While it’s true that some species can maintain reproductive power as they age, they aren’t actual examples of negative aging, and the studies that make that claim are flawed, Malakoff says. Ultimately, the porpoise cannot control the harem indefinitely.

Sex may play a strange role in how we age. According to a study by Megan Arnott and Ruth Mace of University College London, women who have regular sex experience menopause later. The authors suggest that this is an example of a trade-off in that if there is no intercourse and therefore no chance of pregnancy, continued investment in ovulation is not adaptive, and the energy expended on ovulation is better used by the rest of the body.

In the rest of the animal kingdom, greater fertility appears to accelerate aging.

For example, bats with more offspring live shorter lives than bats with fewer offspring. Perhaps, given the opportunity to reproduce, they devote all their resources to reproduction. “Creatures that reproduce very well early in life don’t do well late in life,” says McHugh. (Headers are an exception to this rule. Their fertility rate does not seem to decrease during their lifetime.)

There are also species whose lifespan varies significantly between sexes. Ants, bees, and termites usually have a king or queen that may be fertile and live longer than sterile workers. In the case of these organisms, why doesn’t the cost of reproduction reduce their lifespan? The answer may be that the king or queen is protected against most of the threats that workers face, and their different lifestyles mean that theories of aging do not apply to them in the same way.

Grandmother and granddaughter / grandmother

Having a grandmother in the living environment can have many advantages for the family.

So, if reproduction has such a profound effect on our lifespan, why do humans continue to live long after they stop having children? According to the “grandmother hypothesis,” the survival of elderly relatives is essential; Because reproduction is expensive and risky.
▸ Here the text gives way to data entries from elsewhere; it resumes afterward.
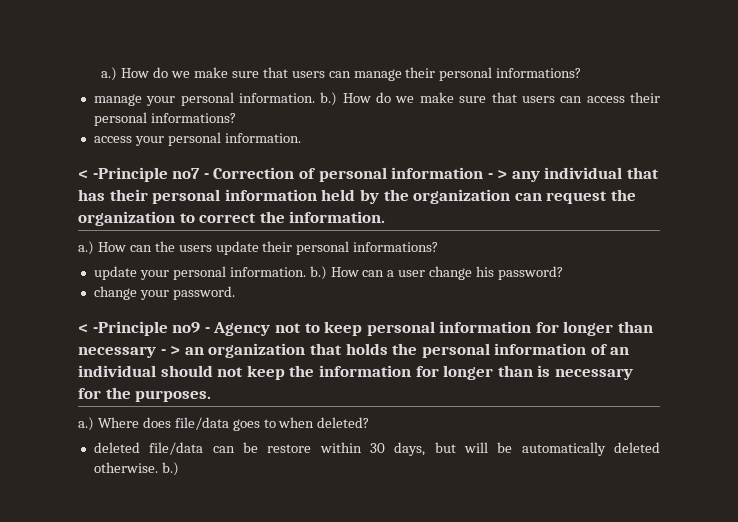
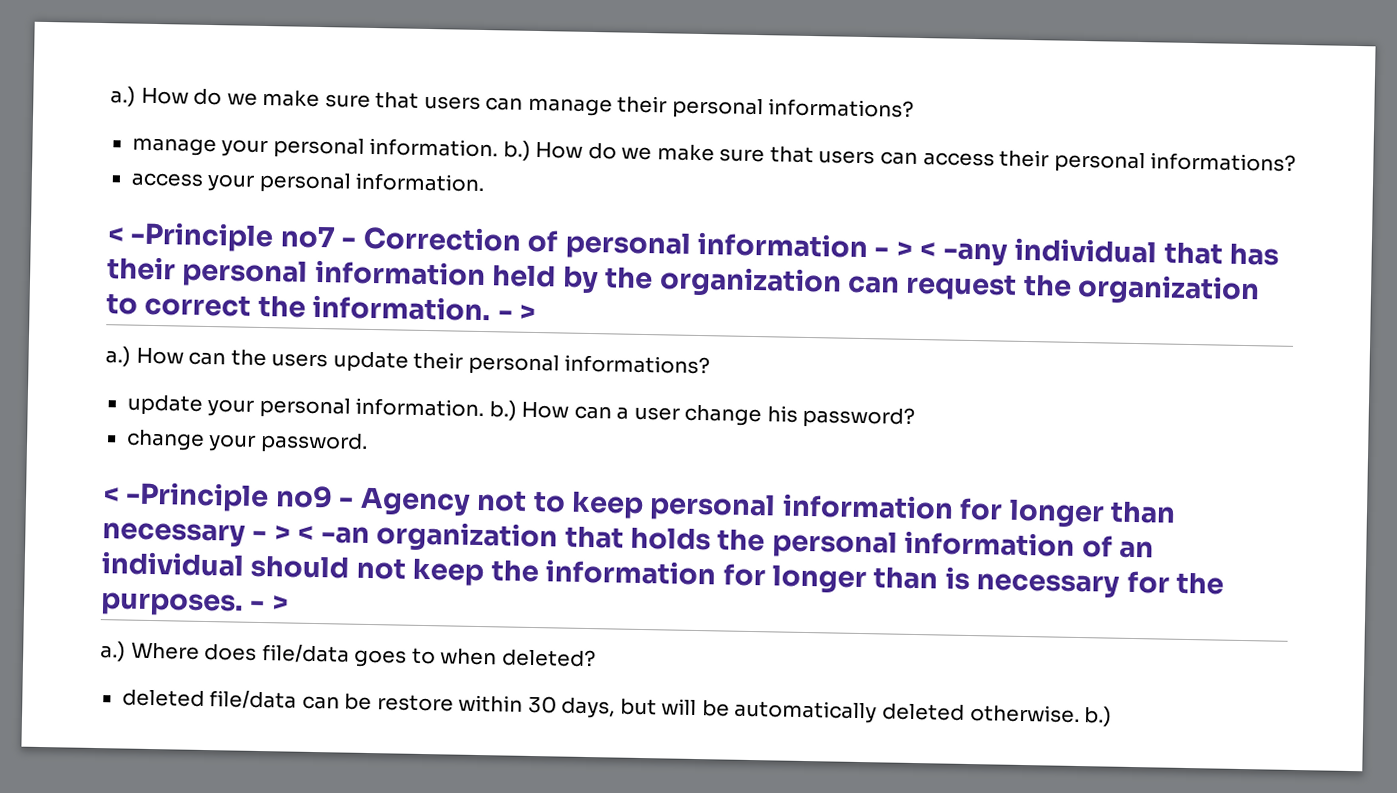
[511,171,540,182] any -> [919,242,1008,266] < -any
(386, 217) none -> [497,304,537,322] - >
[184,347,204,355] an -> [297,525,370,544] < -an
(212, 396) none -> [249,595,289,612] - >

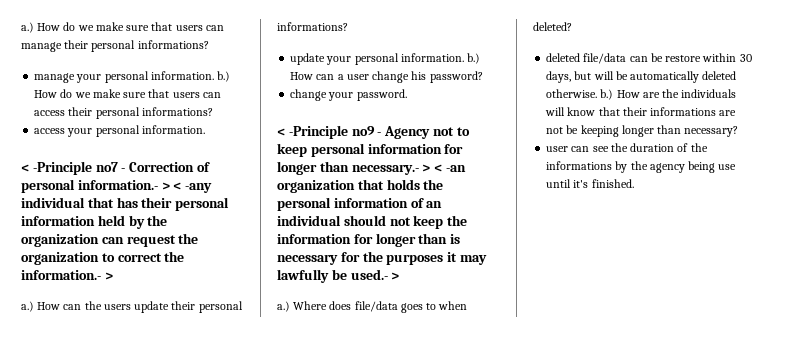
[696,231,890,259] information - -> [77,180,158,190] information.-
[312,294,513,322] information. - -> [21,270,101,280] information.-
[102,522,268,547] necessary - -> [351,164,419,175] necessary.-
[100,592,266,617] purposes. - -> [386,252,487,265] [277,269,388,283] purposes it may lawfully be used.-
(1113, 716) none -> [616,89,737,98] [545,107,737,116] [546,125,739,137] [546,143,708,152] [546,161,737,173] [546,179,634,188] How are the individuals will know that their informations are not be keeping longer than necessary? // user can see the duration of the informations by the agency being use until it's finished.

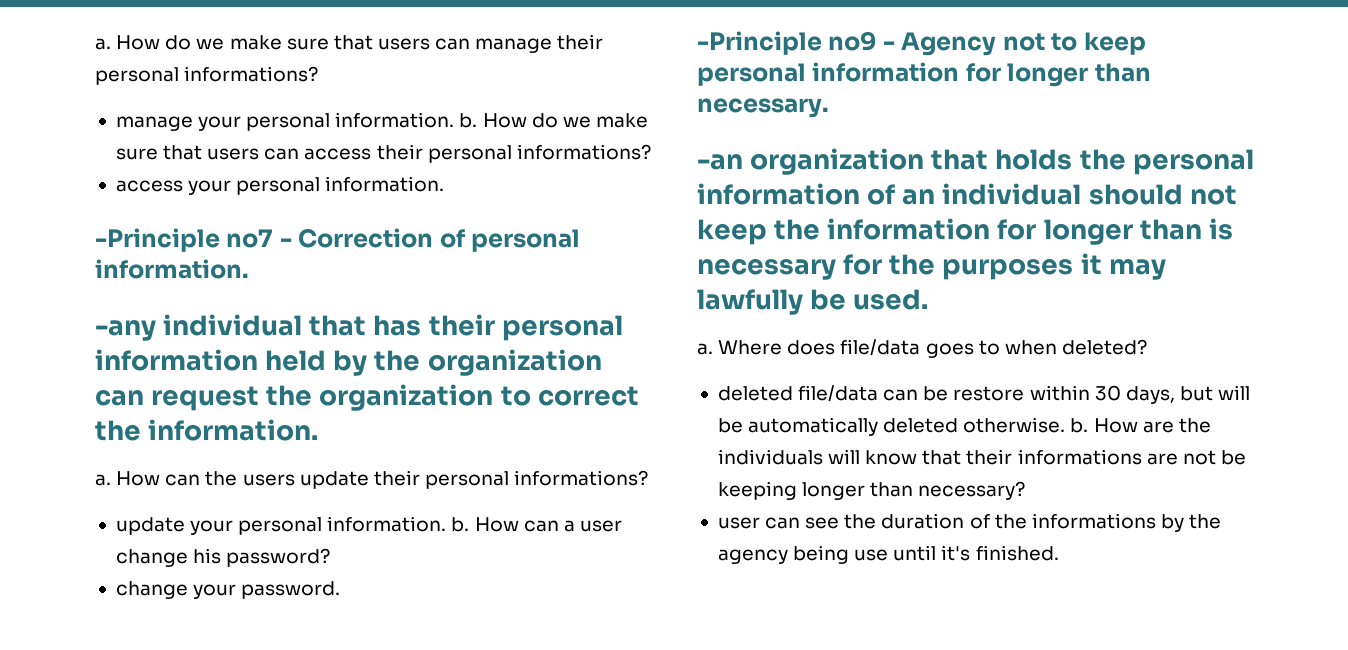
[21,22,34,33] a.) -> [95,38,111,50] a.
[217,71,231,82] b.) -> [459,113,478,128] b.
[21,164,29,172] < -> (445, 184) none
[77,180,182,190] information.- > < -> [95,259,249,279] information. //
[21,270,113,280] [21,301,34,312] information.- > // a.) -> [148,419,319,441] [95,474,111,486] information. // a.
[467,53,481,64] b.) -> [451,517,470,532] b.
[277,128,285,136] < -> (341, 590) none
[351,164,443,175] necessary.- > < -> [697,98,829,118] necessary. //
[350,269,400,280] [277,301,290,312] used.- > // a.) -> [853,289,929,310] [697,343,713,355] used. // a.
[600,89,614,100] b.) -> [1070,418,1089,433] b.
A grandmother can ensure the survival of some of her genes by investing in her grandchildren; thus, longevity can be an advantage from a natural selection point of view.

Kontorides says:

Families with grandmothers around have much higher reproductive fitness, perhaps because the mother can focus on having more children and the grandmother helps raise the previous children.

Since grandchildren share only 25% of their genes with their grandmother, they are as related to her as nieces and nephews. In another theory, Maklakov says:

Perhaps in the past, not enough women survived to reproduce at age 50. So natural selection was very, very weak on what happened to female reproduction at age 50.

Maklakov’s viewpoints are the same central principle of aging: natural selection weakens after reproduction. Most of what happens to us as we age may not be pleasant, But there is no solid evolutionary force to protect us against it.